Juan Pablo Montoya Skips Interview, Draws Ire of Sacramento Sportscaster

If you believe a certain Sacramento sportscaster, Juan Pablo Montoya might be hearing some harsh words in a few weeks from California governor Arnold Schwarzenegger when the Sprint Cup Series visits California.

KTXL-TV's Jim Crandell -- the "Scoopmeister," if you ask the Sacramento Bee -- was scheduled to interview Montoya prior to last weekend's race at New Hampshire Motor Speedway via satellite. Montoya, however, ducked out on the interview just prior to recording the segment with Crandell.

Crandell, obviously peeved at Montoya, later took the footage of Montoya walking out to craft a segment slamming NASCAR for declining popularity and drivers that Crandell thinks are a little too full of themselves. Catch the video below.


In the video at 0:27, Crandell shows what happened during his satellite linkup with Montoya. The Colombian driver wraps up an interview with a local Los Angeles station, says "thank you," looks at his watch and announces that its "5:01." Montoya then smiles, looks off-camera and starts to remove his microphone and ear piece while someone in the background pleads for Montoya to stay on for the final interview.

Montoya had likely already completed about 10 interviews with other television stations via the linkup.

"You know what, I'm not going to make a federal case out of this thing, but the fact is NASCAR's popularity is dropping," Crandell said while standing next to a monitor depicting NASCAR's logo above the word 'popularity' on top of a red arrow pointing down, "Their money coming in is dropping and I think this might be one of the reasons.

"Honestly, it makes no difference if he talks to me or not. But [Montoya] is really dissing every fan in northern California who wants to hear what he has to say."

He later described how several drivers are now nearly impossible to get access to and tried to make a connection between Sacramento being the capitol city of California and that somehow having an effect on how Gov. Schwarzenegger would greet Montoya.

A stretch, to say the least.

On one hand, you can certainly understand Crandell's frustration in watching a guy blatantly skip out on an interview. Instead of having material for a segment later that evening, Crandell was left with nothing.

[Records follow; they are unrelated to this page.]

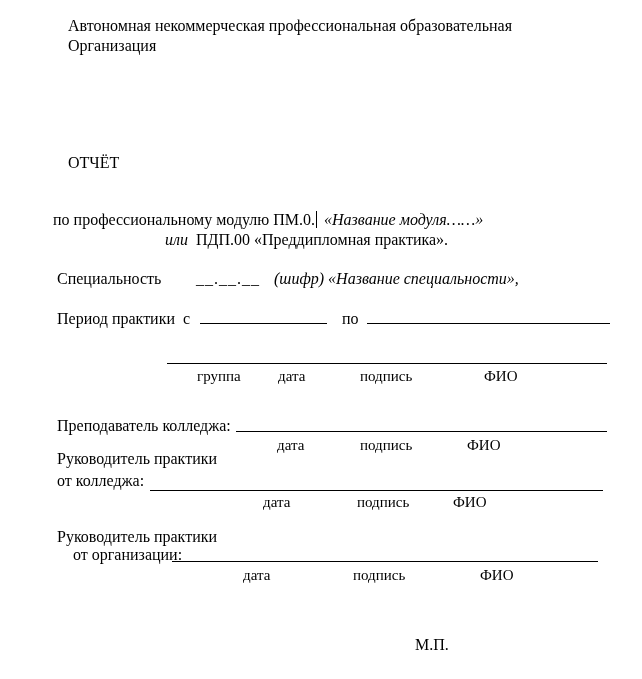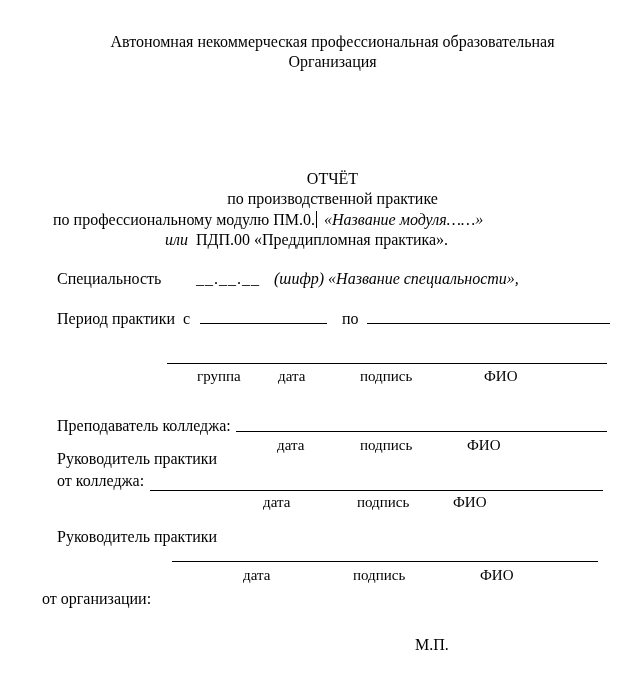"Автономная некоммерческая" .ctr { left: 56px -> 68px; margin-top: 16px -> none; text-align: center -> none }
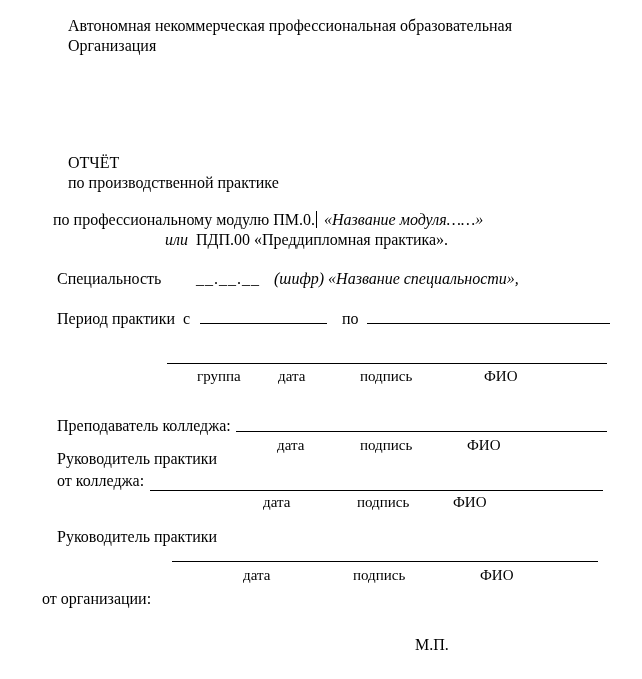"по производственной практике" div.t { html: <div>по производственной практике</div> -> none }
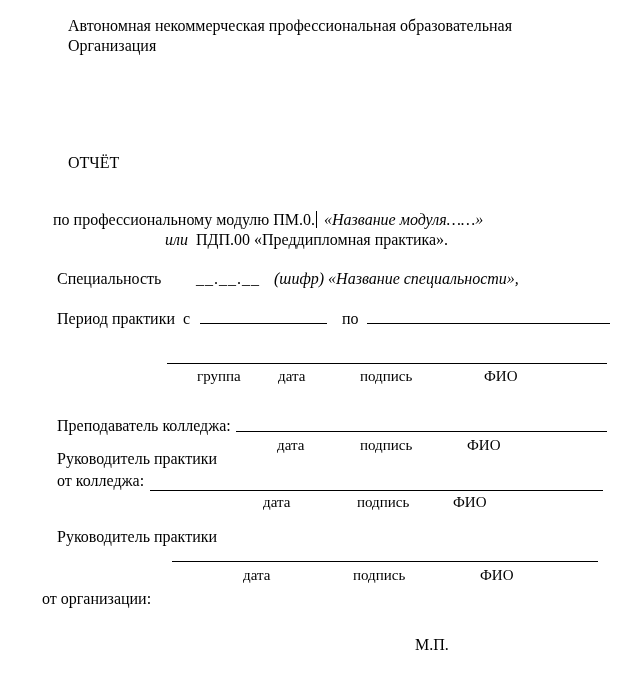"от организации:" div.t { left: 42px -> 73px; margin-top: 44px -> none }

And on the side of Montoya, it certainly makes the Earnhardt-Ganassi Racing driver look snobbish by skipping out on a 5- to 10-minute interview. It seems easy as pie -- and generally is -- to answer a few questions from a local television station.

The exact story about Montoya's departure, though, may include details that make the ditch a little more understandable. Maybe Montoya had another commitment to get to and he had to leave the interview studio by 5:00 pm? Or maybe Montoya was just trying to make a point to NASCAR's public relations folks about running over an allotted interview time?

Regardless, neither character -- Montoya or Crandell -- seemed to come out a winner here. Montoya shows a side of arrogance while Crandell launches into what feels like an extremely emotional, personal and biased attack on NASCAR based on a solitary incident.

Perhaps Crandell was trying to make a point to NASCAR drivers that he's fed up with their actions and elusiveness with interviews, but he truly just comes off as being cranky over a missed interview.